[Opening Data listing section]

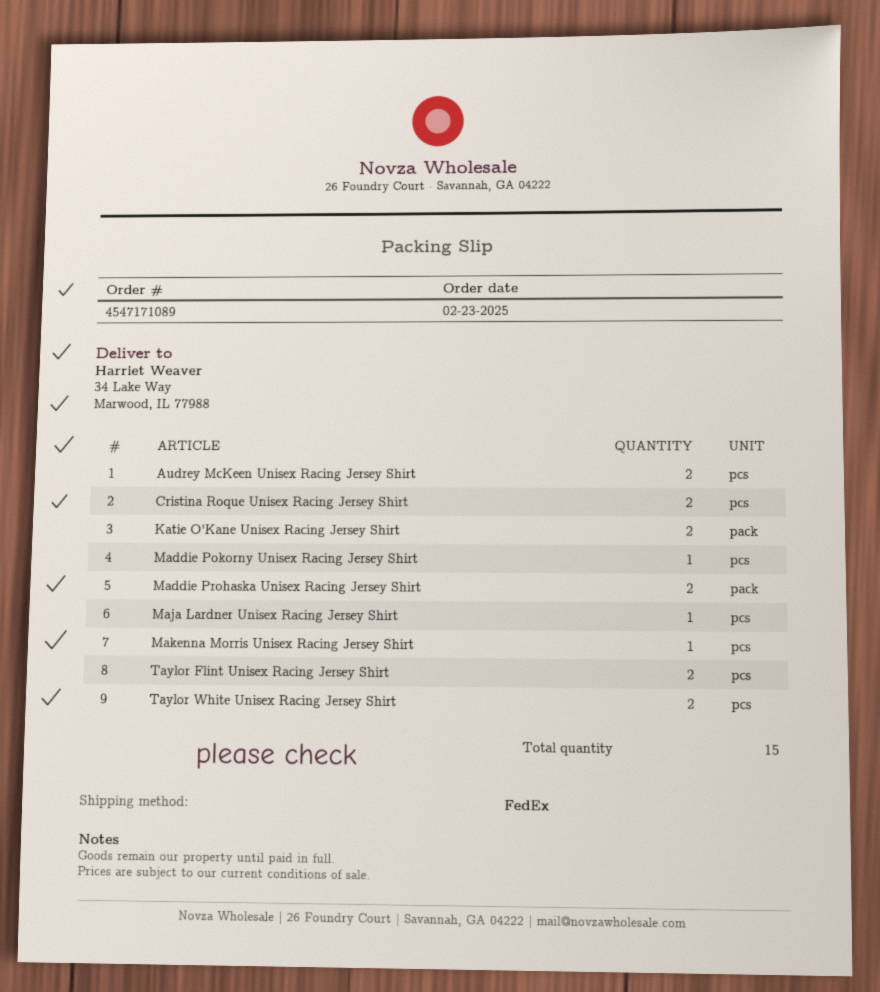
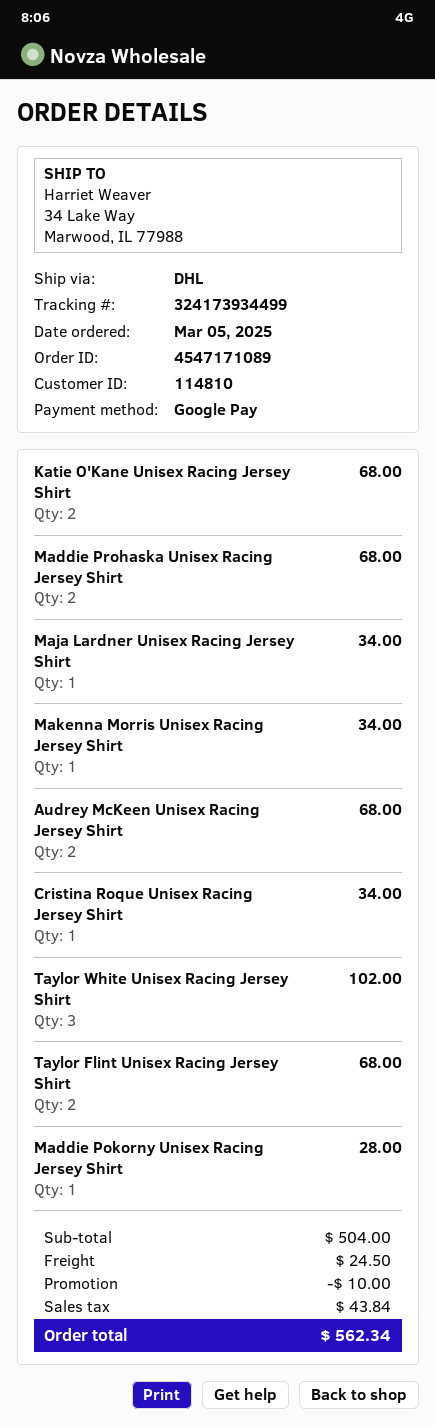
order date: 2025-02-23 -> 2025-03-05
shipping method: FedEx -> DHL
Cristina Roque Unisex Racing Jersey Shirt: 2 -> 1
Taylor White Unisex Racing Jersey Shirt: 2 -> 3

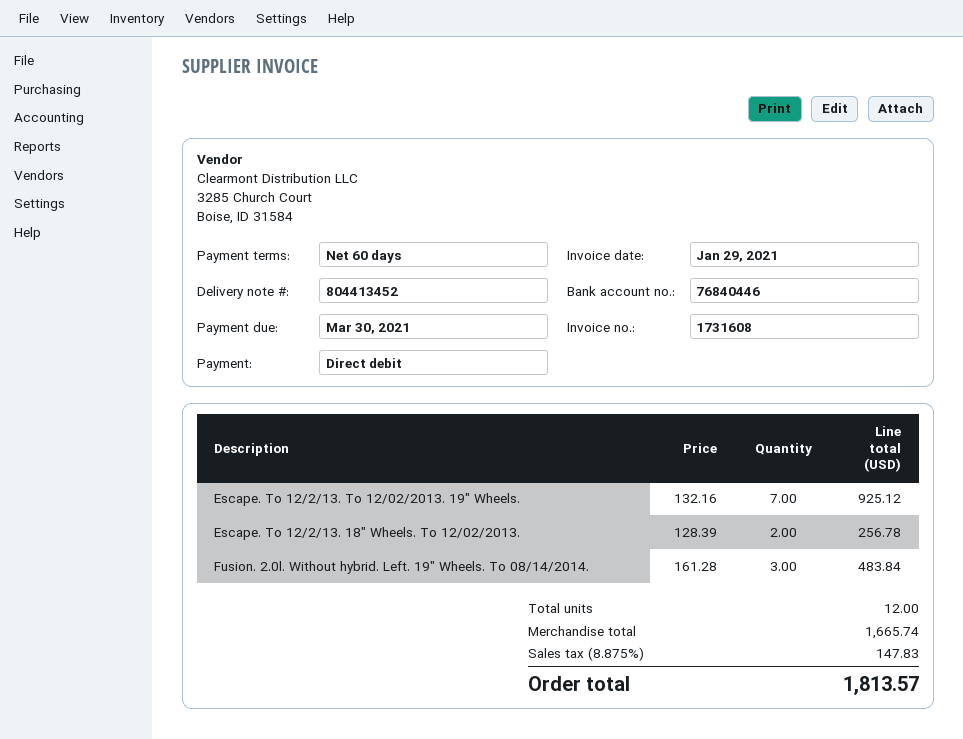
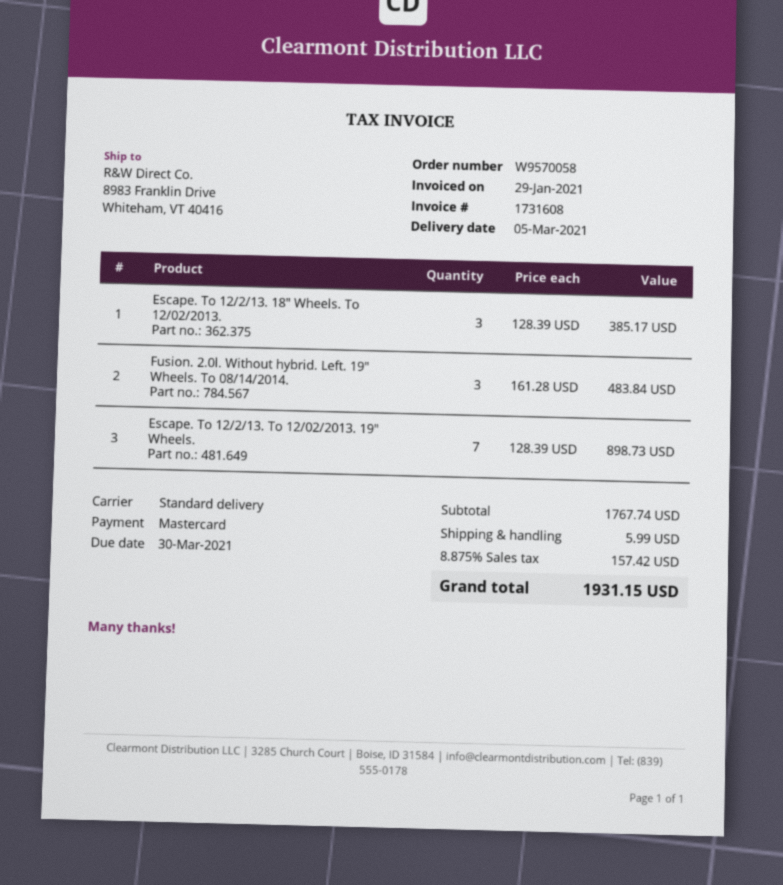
payment method: direct debit -> Mastercard
Escape. To 12/2/13. To 12/02/2013. 19" Wheels.: 7 x 132.16 = 925.12 -> 7 x 128.39 = 898.73
Escape. To 12/2/13. 18" Wheels. To 12/02/2013.: 2 x 128.39 = 256.78 -> 3 x 128.39 = 385.17
subtotal: 1665.74 -> 1767.74
shipping: none -> 5.99
tax: 8.875% = 147.83 -> 8.875% = 157.42
total: 1813.57 -> 1931.15

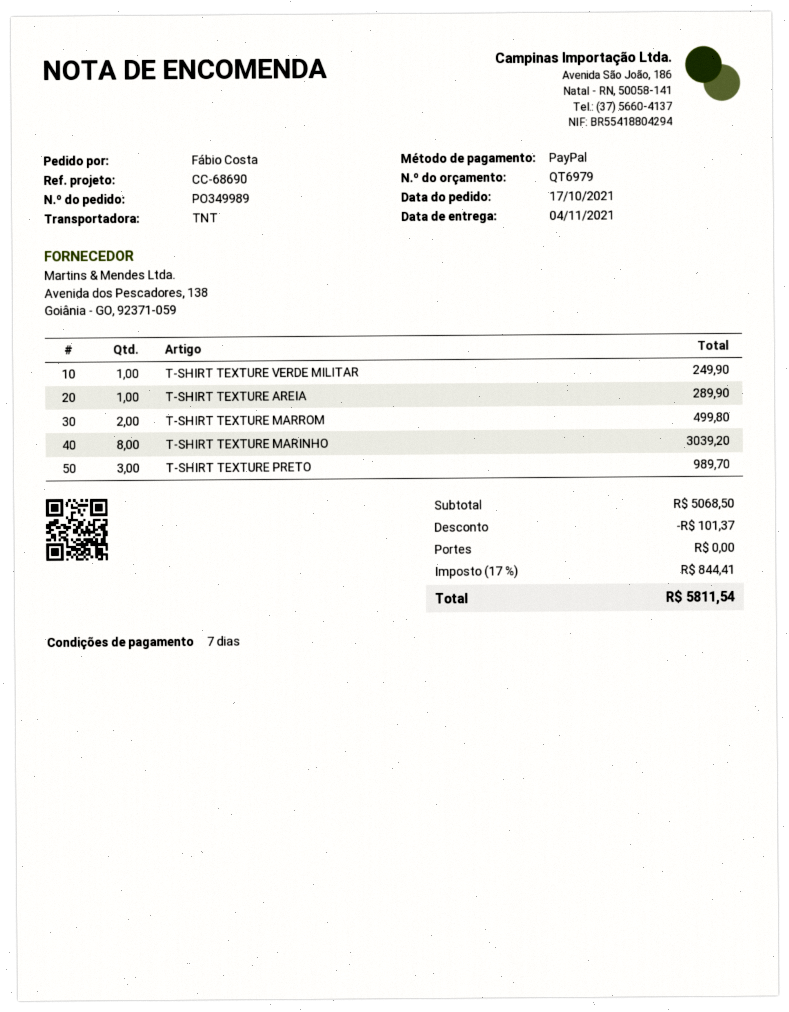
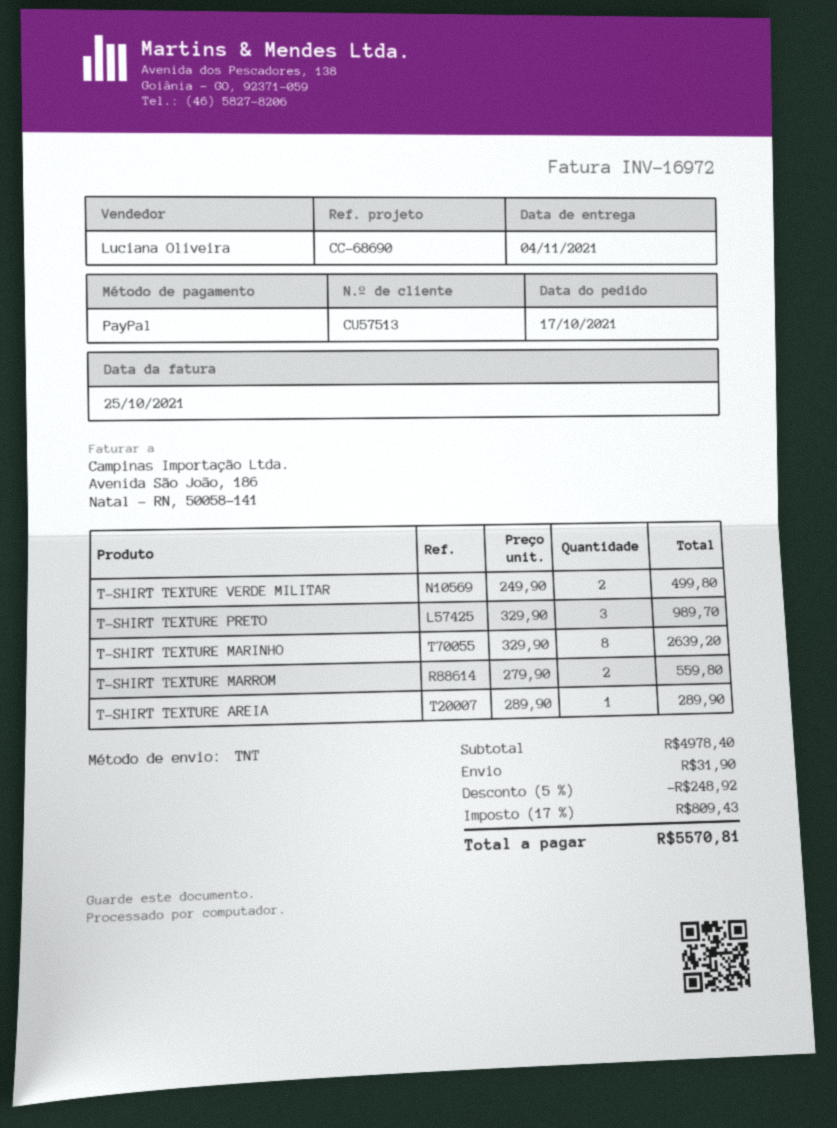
T-SHIRT TEXTURE VERDE MILITAR: 1 for 249.90 -> 2 for 499.80
T-SHIRT TEXTURE MARROM: 2 for 499.80 -> 2 for 559.80
T-SHIRT TEXTURE MARINHO: 8 for 3039.20 -> 8 for 2639.20
subtotal: 5068.50 -> 4978.40
discount: 101.37 -> 248.92
shipping: 0.00 -> 31.90
tax: 17% = 844.41 -> 17% = 809.43
total: 5811.54 -> 5570.81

[Closing Data listing section]

(What the task requires): Write out each line above with the word "TEXTURE".

(Problem solution):
T-SHIRT TEXTURE VERDE MILITAR: 1 for 249.90 -> 2 for 499.80
T-SHIRT TEXTURE MARROM: 2 for 499.80 -> 2 for 559.80
T-SHIRT TEXTURE MARINHO: 8 for 3039.20 -> 8 for 2639.20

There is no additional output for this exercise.